I have no idea what your point is, if any.

I will note that "from [a] practical point of view ONLY", it is incredibly impractical for a compiler to gratuitously break real code that relies on behavior that deviates from spec; if that reliance is common, the practical thing to do is to support that behavior, which they do: "The optimizer does go to some effort to "do the right thing" when it is obvious what the programmer meant (such as code that does "* (int *)P" when P is a pointer to float)." --blogpost by the second most widely used C compiler, clang/llvm: http://blog.llvm.org/2011/05/what-every-c-programmer-should-...

Which is why projects like Cerberus are valuable.


My point is that UB is almost never any bad, and when it is, there is a live case for that. There is no value in defining the undefined. Clang does what it does at internal levels for completely different purpose than supporting "real code that relies on behavior that deviates from spec". The article describes that in detail. That is completely disconnected from the value of Cerberus-thing you mentioned.


Chemistry might explode, but there's no undefined behaviour.


There is also the issue of detecting such undefined behaviour in code automatically using static analysis. This is essential when you want to change or upgrade the compiler you are using. If I understand correctly, they are trying to supply such tools for C.


> You are correct to note that the programming language I'm describing does not perfectly conform to any of the documents that are ever called a "C standard". But that programming language is central to our computing infrastructure

I don't agree with this. Yes, people often write code that unintentionally rely on UB/implementation-specific behavior; but are there important projects that do this intentionally? In any case, compiler authors are going to follow the C standards, not you hypothetical "C-in-practice" standards, so what good does it do to for formalize or clearly specify the latter?

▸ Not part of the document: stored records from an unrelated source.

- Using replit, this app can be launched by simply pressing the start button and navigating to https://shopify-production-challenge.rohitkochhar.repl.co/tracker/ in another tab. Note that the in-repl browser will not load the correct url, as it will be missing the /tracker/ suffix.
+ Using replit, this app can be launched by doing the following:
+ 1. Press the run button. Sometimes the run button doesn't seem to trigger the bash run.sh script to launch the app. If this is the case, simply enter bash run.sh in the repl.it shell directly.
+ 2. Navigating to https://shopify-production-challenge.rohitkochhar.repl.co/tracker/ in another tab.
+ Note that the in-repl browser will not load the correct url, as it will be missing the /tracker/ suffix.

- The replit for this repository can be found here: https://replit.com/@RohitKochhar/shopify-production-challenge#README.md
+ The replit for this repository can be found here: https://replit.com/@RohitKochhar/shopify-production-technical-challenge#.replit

> are there important projects that do this intentionally?

Expecting integer overflow to be two's complement is so common that successors like Java, Go, and Rust all standardized on it, used by hashing algorithms and more: https://github.com/rust-lang/rfcs/pull/560

> In any case, compiler authors are going to follow the C standards, not you hypothetical "C-in-practice" standards

"The optimizer does go to some effort to "do the right thing" when it is obvious what the programmer meant (such as code that does "* (int *)P" when P is a pointer to float)." --blogpost by the second most widely used C compiler, clang/llvm: http://blog.llvm.org/2011/05/what-every-c-programmer-should-...


Unsigned integers in C have defined wrap and that is what portable hash functions use.


> I don't agree with this. Yes, people often write code that unintentionally rely on UB/implementation-specific behavior; but are there important projects that do this intentionally?

The Linux kernel.


I thought staging was the only folder with UB code.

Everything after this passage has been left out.